Читаем Партер и карцер. Воспоминания офицера и театрала полностью

Весной 1906 года на меня напали такие ужасные припадки суставного ревматизма (расплата за грехи молодости), что меня отправили, само собой по закрытии сезона, на казенный счет на Кавказские Минеральные Воды. Я приехал туда калекой, которого возили в кресле, но, по счастью, попал в руки знаменитого профессора Гейслера. В Колонии Красного Креста прекрасно содержали; я 2 месяца не видел ни водки, ни вина, пил массу чудного молока и какао и после 40-ка ужасных горячих грязевых ванн, доходивших до 42°, когда одновременно поили малиной и закутывали в ватные одеяла, я оставил в Железноводске добрых 2 ведра пота, но в первых числах августа, после 20 ванн нарзана, исхудавший, как скелет, я ел за троих и дирижировал в Ессентуках танцами на 2-х балах. Кисловодск я застал в самом лучшем сезоне, но крошечный номер в 4-м этаже гостиницы стоил 10 рублей в сутки; сахарный песок 75 копеек фунт, а ветчина 2 рубля. Обед в 3 блюда в курзале стоил 4 рубля, но зато я попал на редкий концерт, в котором кресло 1 ряда стоило 25 рублей. Я сидел в 10-м ряду и прослушал тогда свежую 5-ю симфонию Глазунова под управлением автора, 1-й его скрипичный концерт в исполнении феноменального скрипача Цимбалиста. Последнее отделение состояло из Иосифа Гофмана, Федора Шаляпина, Дмитрия Смирнова и божественной колоратуры Олимпии Баронат, этой невероятно полной женщины, про которую местные остряки говорили: «Ну и певица — кругом обойдешь, паспорту срок выйдет». Еще в одном концерте повеяло могилой, когда появились старушка Патти, Зембрих, Баттистини… Загладил все молодой блестящий Карузо. Такие концерты могли быть только в Кисловодске, этом земном раю, куда стекались в сезон все богатейшие люди России и многие иностранцы.
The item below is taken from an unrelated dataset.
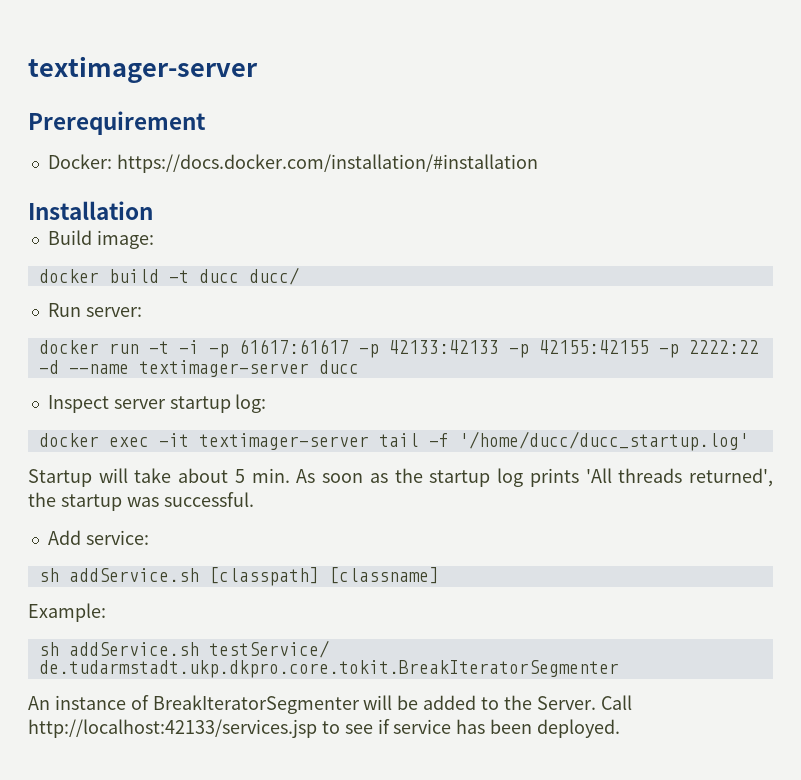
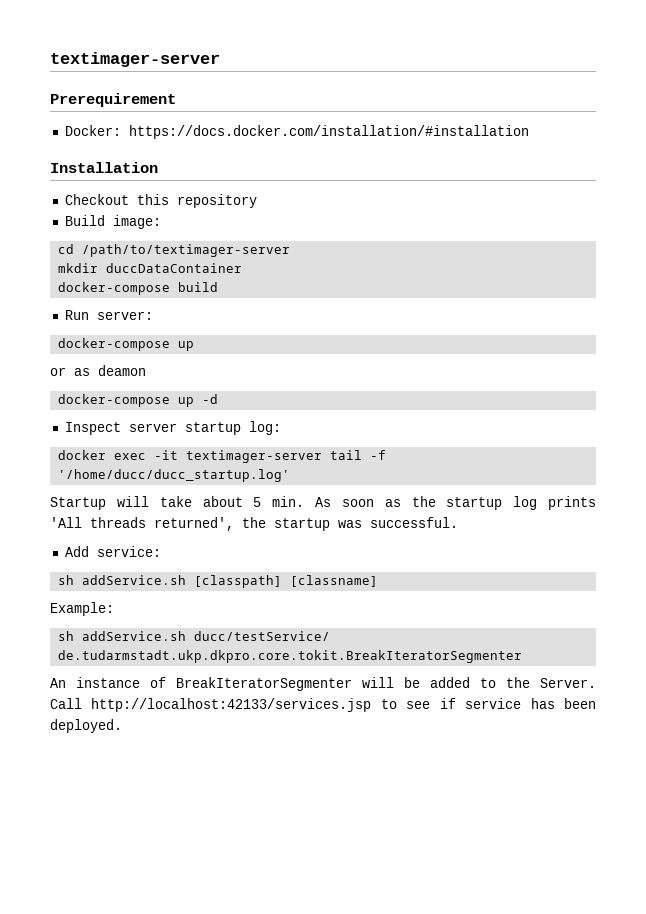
(153, 210) none -> [64,194,257,208] // Checkout this repository
[38,267,299,285] [47,303,142,317] [38,339,759,358] [38,360,359,377] docker build -t ducc ducc/ // Run server: // docker run -t -i -p 61617:61617 -p 42133:42133 -p 42155:42155 -p 2222:22 -d --name textimager-server ducc -> [58,244,291,257] [58,263,243,273] [58,282,219,295] [64,310,153,320] [58,338,195,351] [50,365,146,376] [58,394,219,407] cd /path/to/textimager-server // mkdir duccDataContainer // docker-compose build // Run server: // docker-compose up // or as deamon // docker-compose up -d
[208,640,329,658] testService/ -> [194,631,331,641] ducc/testService/

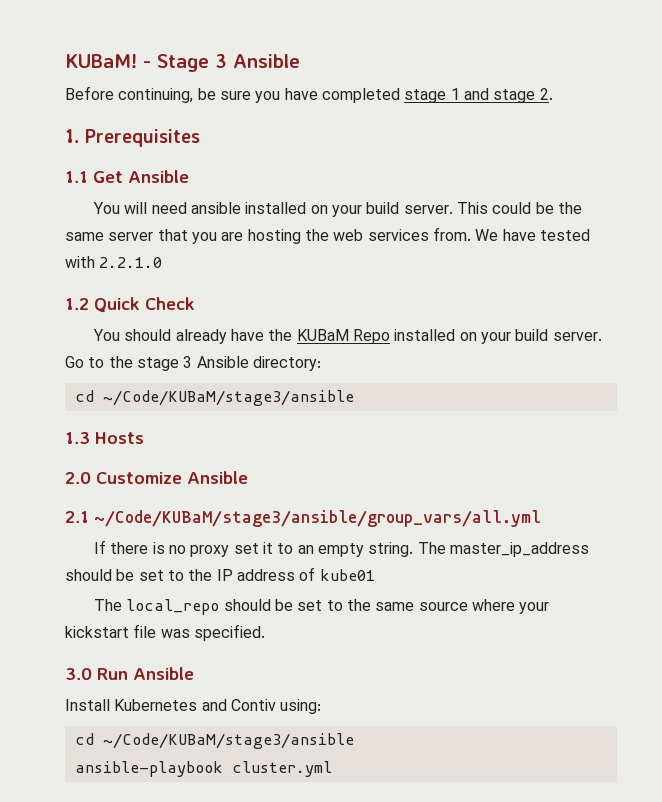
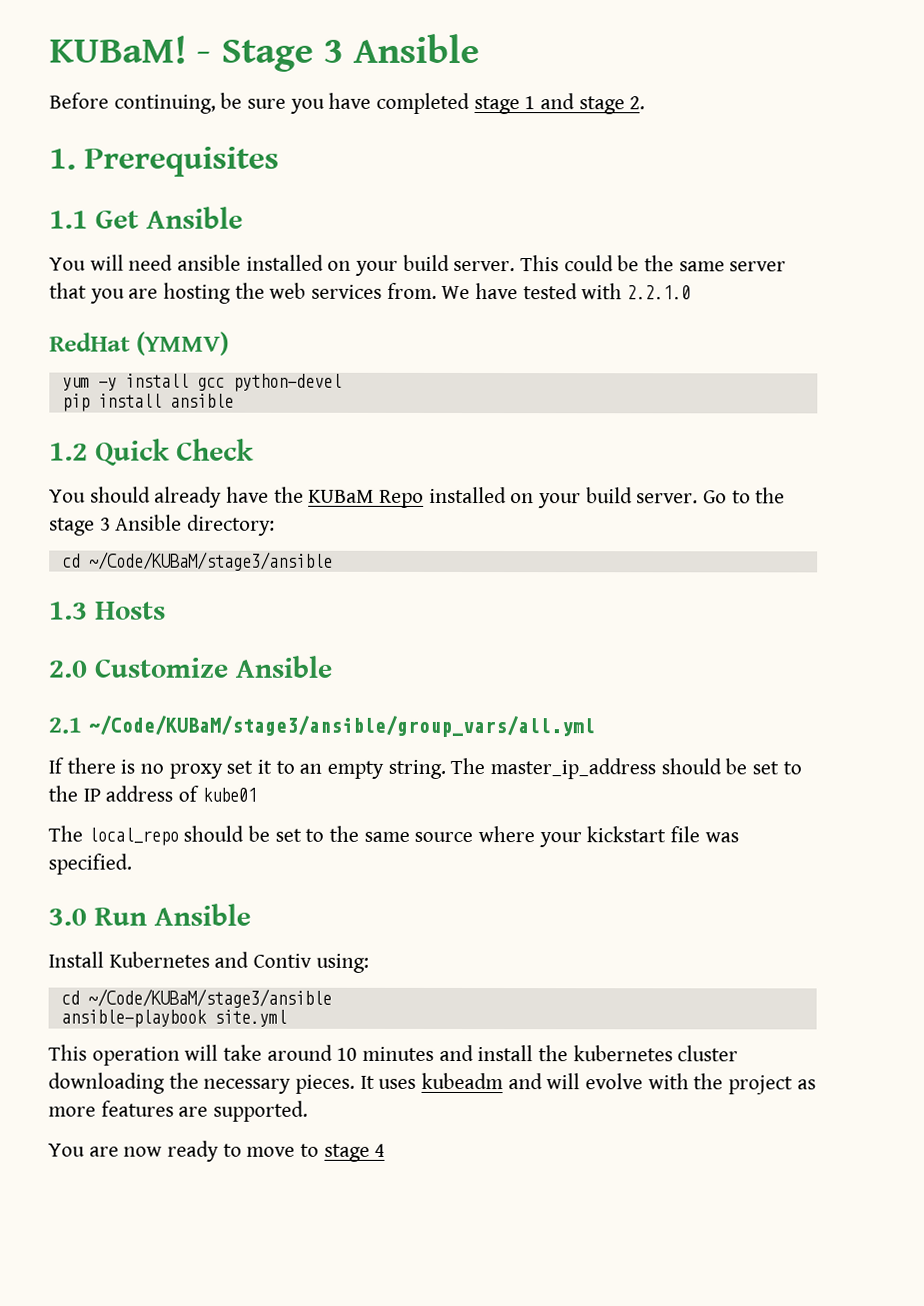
(163, 262) none -> [49,331,229,356] [61,373,342,392] [61,393,234,412] // RedHat (YMMV) // yum -y install gcc python-devel // pip install ansible
[231,761,332,777] cluster.yml -> [213,1009,287,1027] [48,1044,739,1066] [48,1072,816,1095] [48,1100,309,1122] [48,1140,386,1162] site.yml // This operation will take around 10 minutes and install the kubernetes cluster downloading the necessary pieces. It uses kubeadm and will evolve with the project as more features are supported. // You are now ready to move to stage 4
В это же лето я был свидетелем того, как в Ессентуках талантливый скрипач М. А. Вольф-Израэль, один из тех 100 человек, на руках которых скончался бедный П. И. Чайковский, преподнес в свой бенефис Патетическую симфонию при оркестре в 18 человек. Впрочем, было еще пианино. Это был скверный фокус, которого не следовало повторять, но неустрашимый Миша исполнил еще и «Франческу».

На курорте я встретил товарища по училищу подпоручика А. Шапкина [97]

. Он служил у отца, который командовал дивизионом во Владикавказе и посылал сына в командировку и за покупками в Тифлис. Он соблазнял меня ехать вместе. Мне и на Кавказе везло: я накануне в большом кабаке у Питоева снял в лото 450 рублей, и мы с Сашей поехали. Хотя уже функционировали автомобили, но были очень дороги, и мы во Владикавказе сели по старинке в почтовую карету с рожком. По Военно-Грузинской дороге мы перевалили Мцхет — родину моих дядей, видели величественный Казбек с белой снеговой шапкой, знаменитую висячую скалу «Пронеси, Господи», и нас пронесло благополучно до Тифлиса. Я испытал все тифлисские удовольствия. Шлялся по десяткам духанов, поедая шашлыки и запивая их «кахури хвино».

«Катался» на конке по Головинской ул., слышал национальный оркестр «Сазандари», видел подлинную лезгинку и узундару. Пока Шапкин покупал свои седла и бурки, я попал как раз на открытие сезона в Тифлисской опере. Оркестр и хор оказались слабенькими, артисты посредственные, кроме наших же питерских и московских гастролеров. Я прослушал «Фауста» и «Кармен», и, ввиду тяжелого и крупного багажа у Шапкина, <мы> вернулись железнодорожным путем через Баку, Дербент, Петровск. Я вернулся в Кисловодск, где получил свои бумаги, и на прямом экспрессе беспересадочно в чудном международном спальном купе вернулся в Петербург.